December 12th, 2011
01:00 PM ET

Today's Reading List

Here's what the editors of Schools of Thought are reading today:

Denver Post: Denver judge's ruling on school funding levels blisters state's witnesses
Colorado argued in district court that student performance isn't linked to education spending. A Denver judge wasn't convinced and says the state legislature must increase funding for public schools.

U.S.News & World Report: Florida Students Earn More Than High School Diplomas
A high school once devoted to drop-out prevention was redesigned as a technology magnet school. Now U.S. News says the school tops its ranking of “Most Connected Classrooms.”

American Public Media: Marketplace: Running education more like a business
Philanthropist and businessman Eli Broad's foundation has donated almost half a billion dollars to education. In this interview, Broad explains what he thinks needs to change in public education.

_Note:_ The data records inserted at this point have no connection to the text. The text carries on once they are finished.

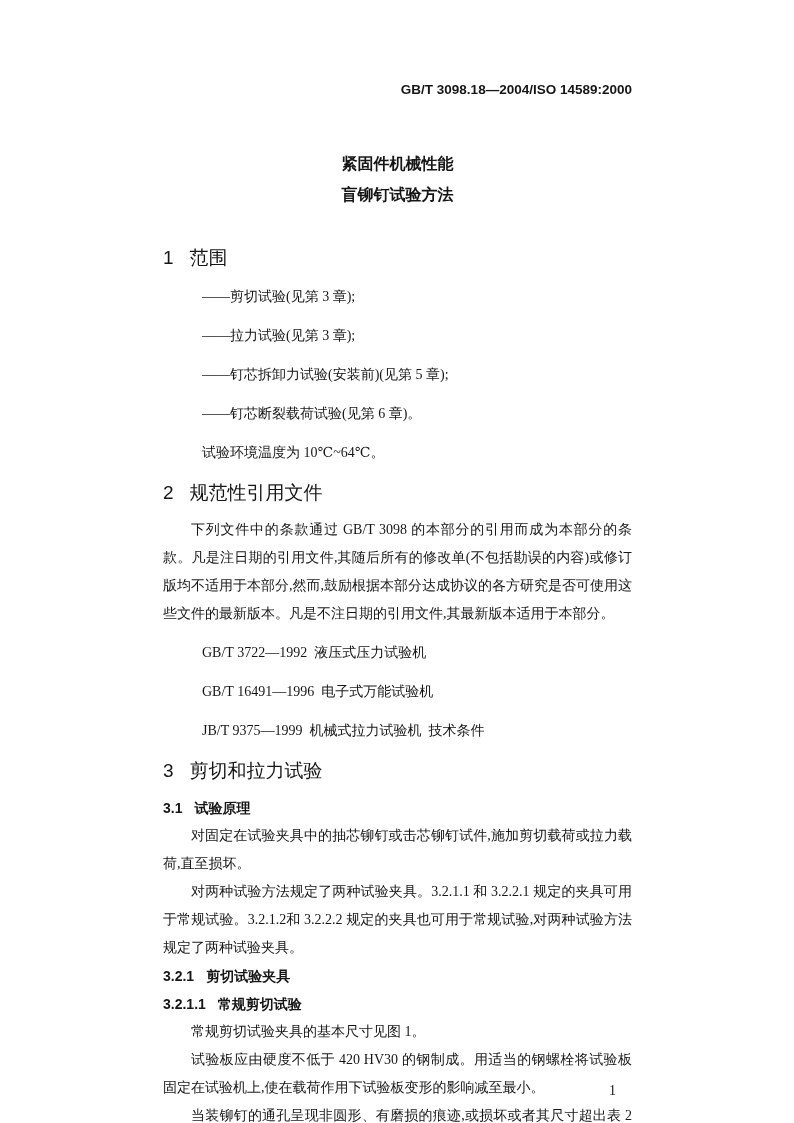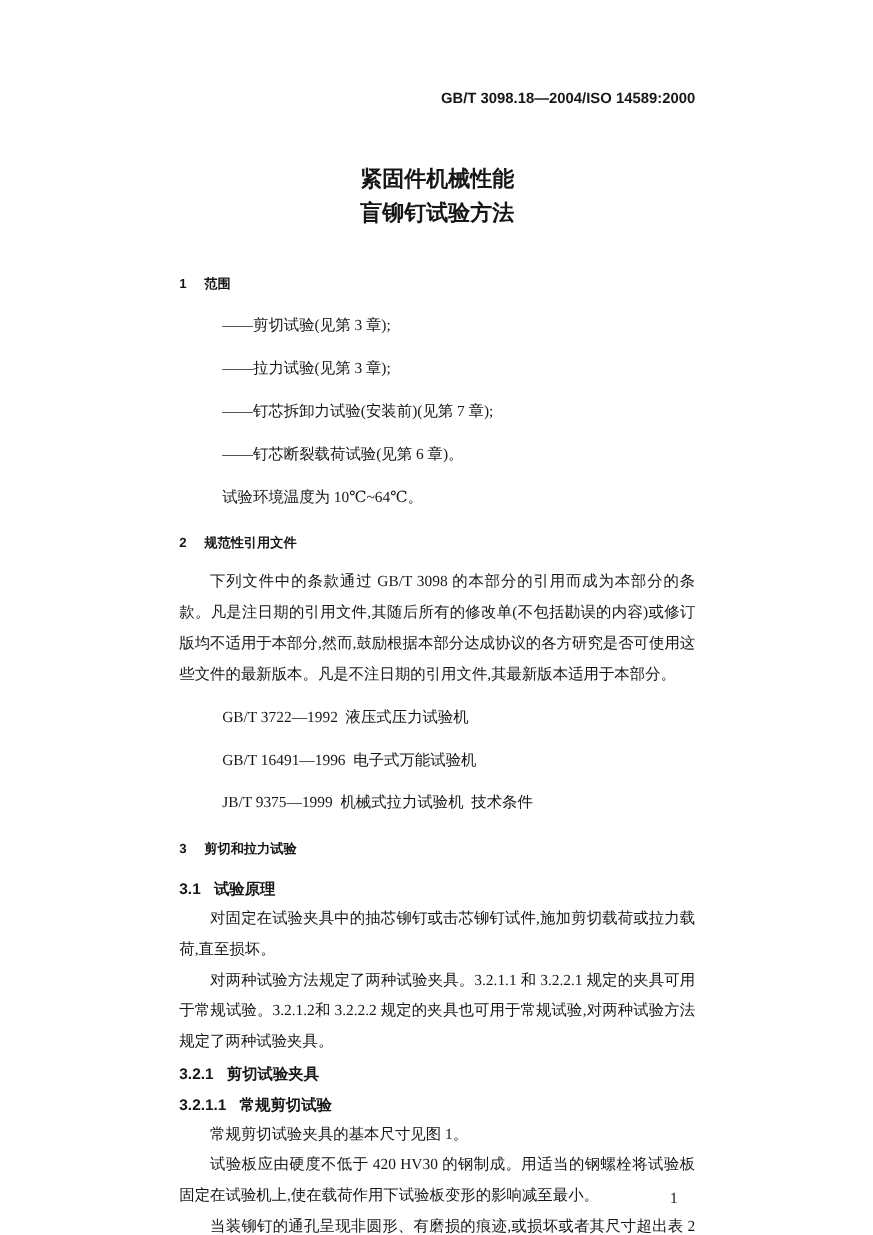"紧固件机械性能" .doc-title { font-size: 20px -> 16px }
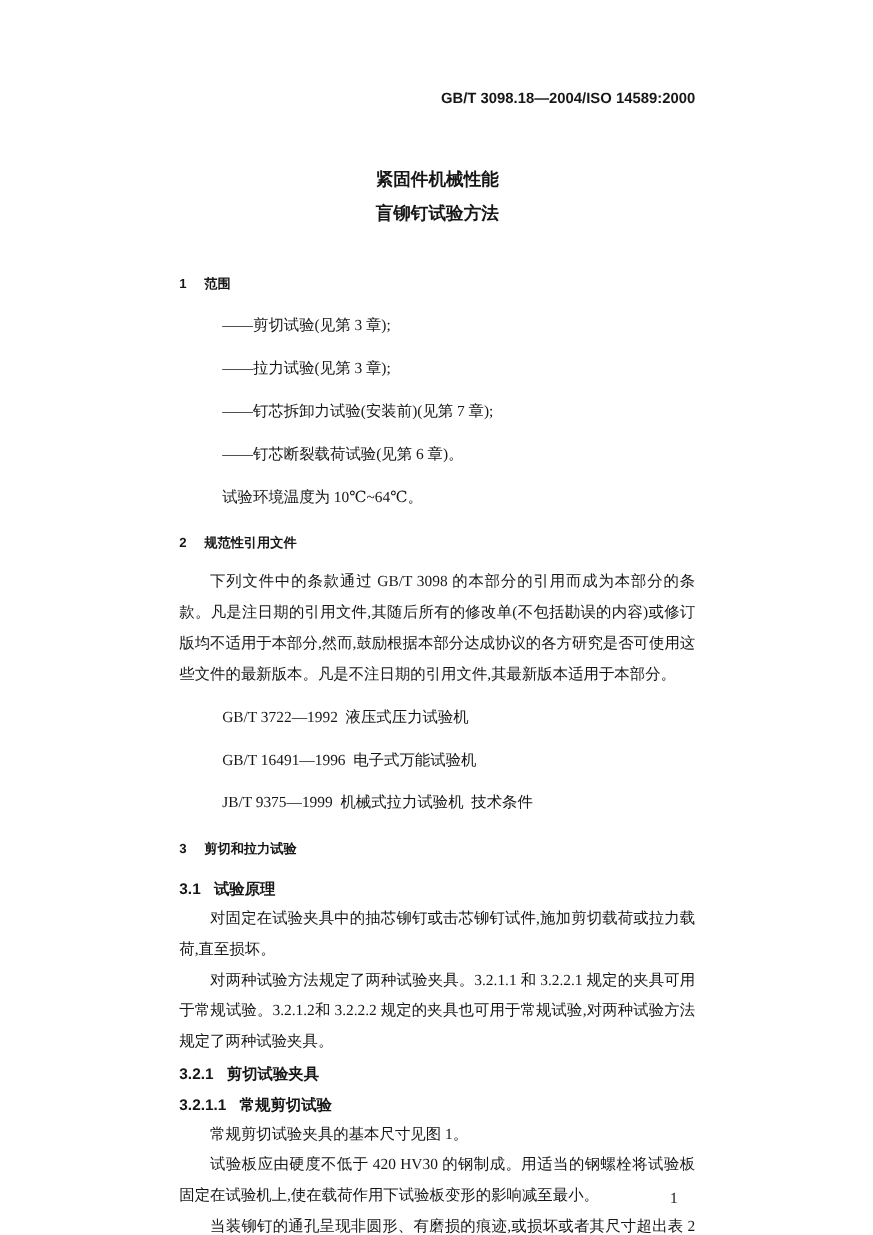"1 范围" .sec-heading { font-size: 12px -> 19px; font-weight: bold -> normal }
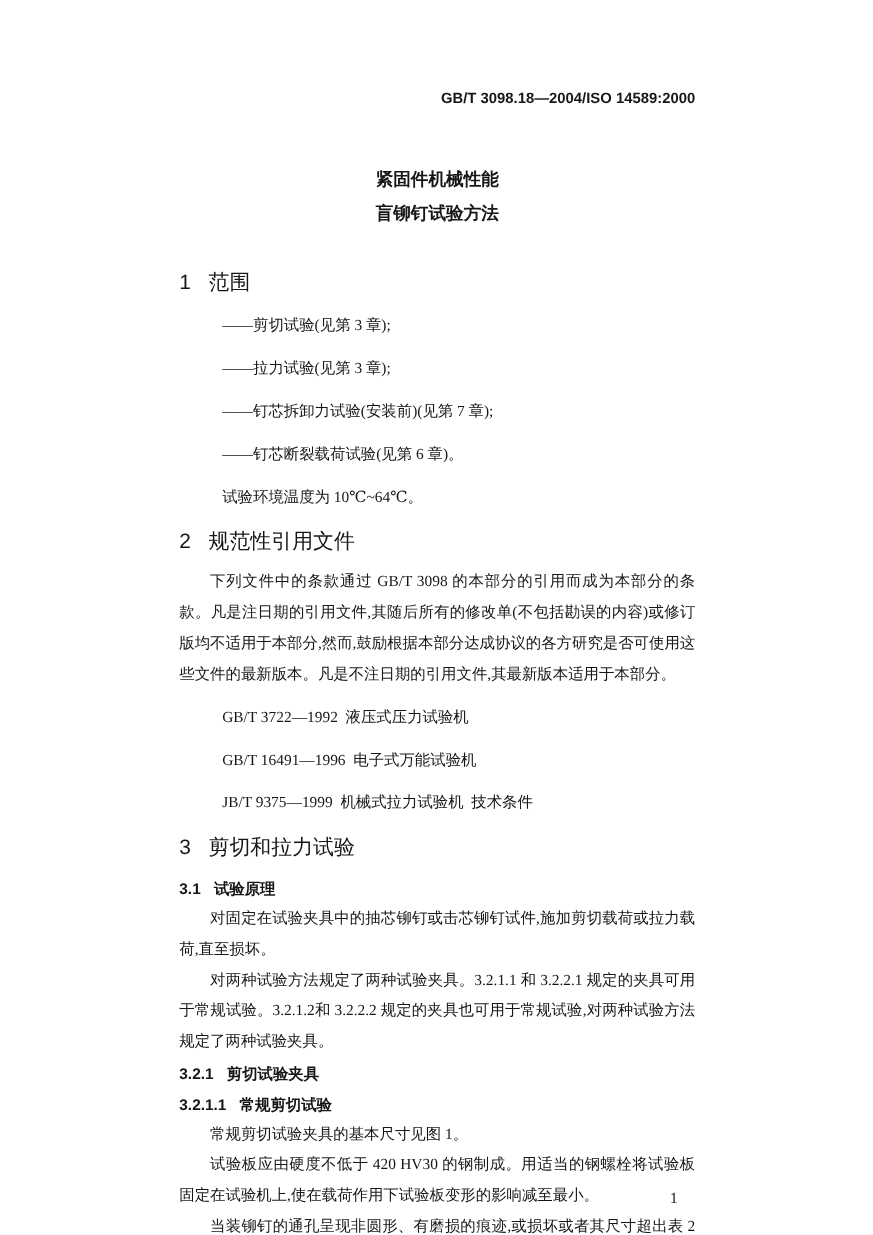"——钉芯拆卸力试验(安装前)(见第 7 章);" p.line { text: 7 -> 5 }
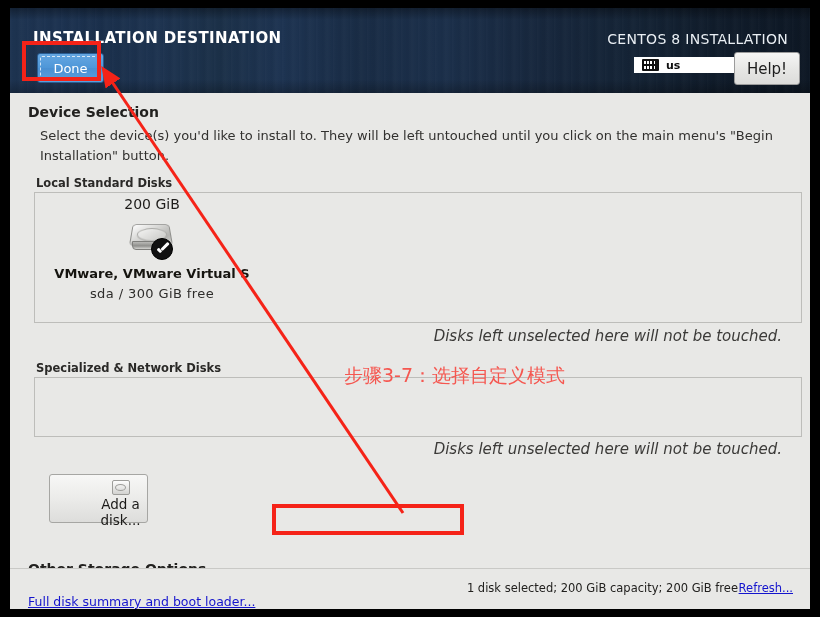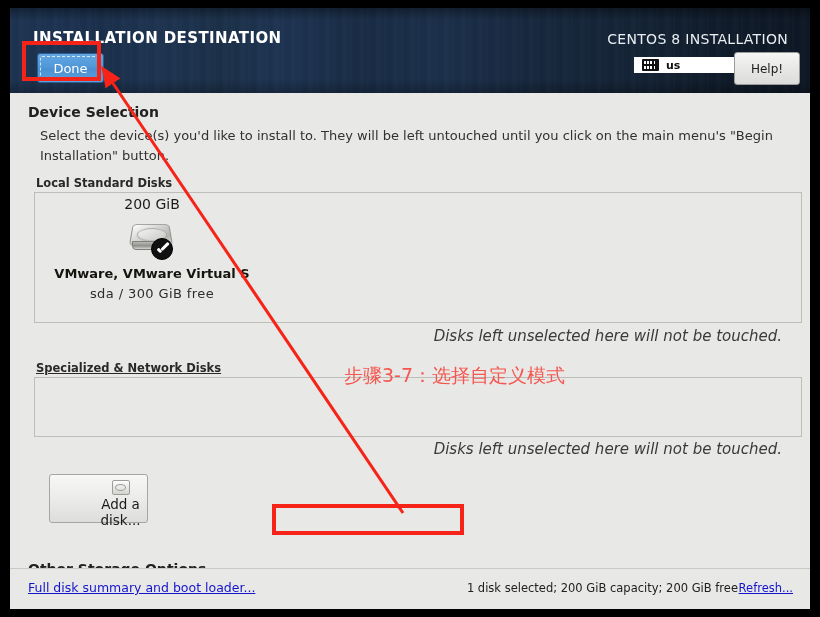"Help!" #help-button { font-size: 12px -> 15px }
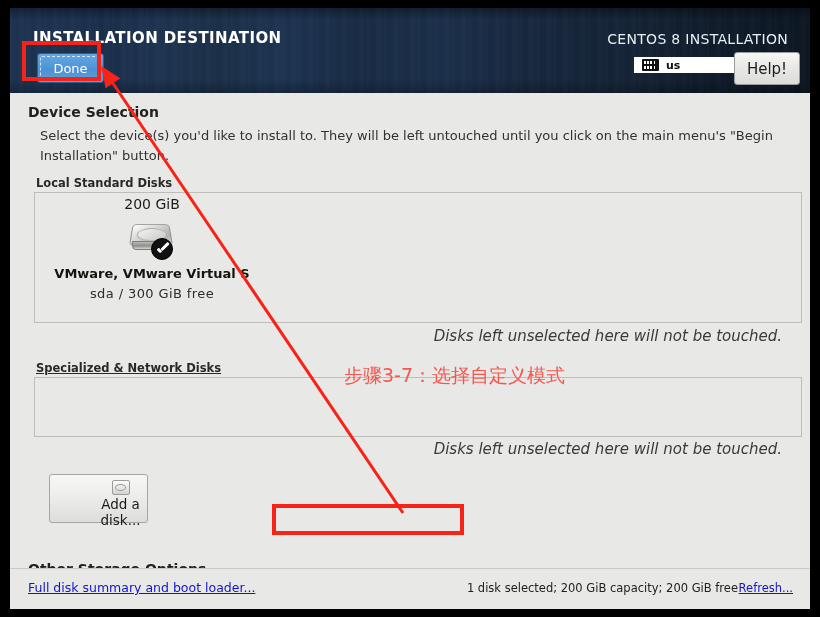"Specialized & Network Disks" #special-disks-label { text-decoration: underline -> none }
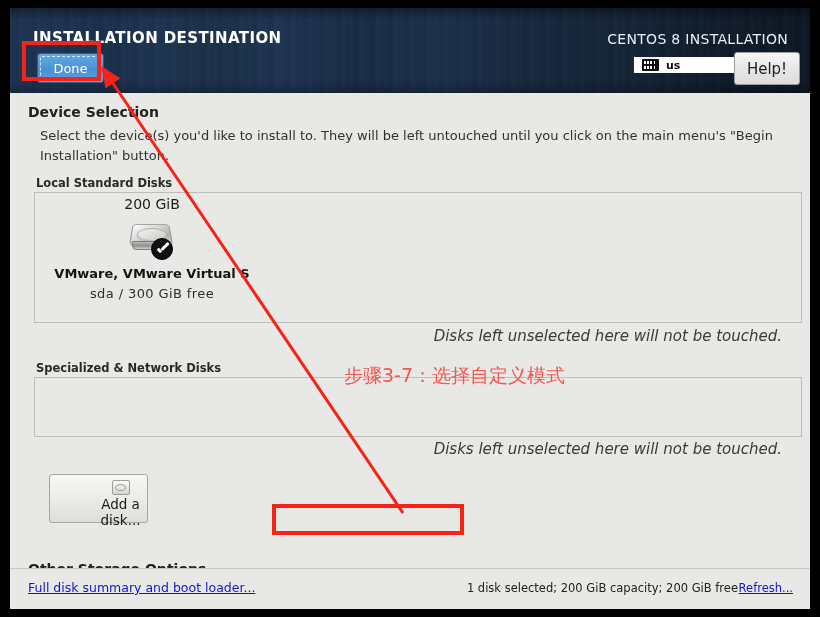"Full disk summary and boot" #disk-summary-link { top: 11px -> 25px }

Education Week: H.S. Football Team Loses State Title Due to Touchdown Celebration
A brief moment of celebration from a high school quarterback costs his team a state championship. Massachusetts is the first state to implement an NCAA rule on unsportsmanlike conduct.

MercuryNews.com: Monta Vista student, 17, takes home $100,000 scholarship
A high school student develops a cancer drug and is awarded $100,000 for her work.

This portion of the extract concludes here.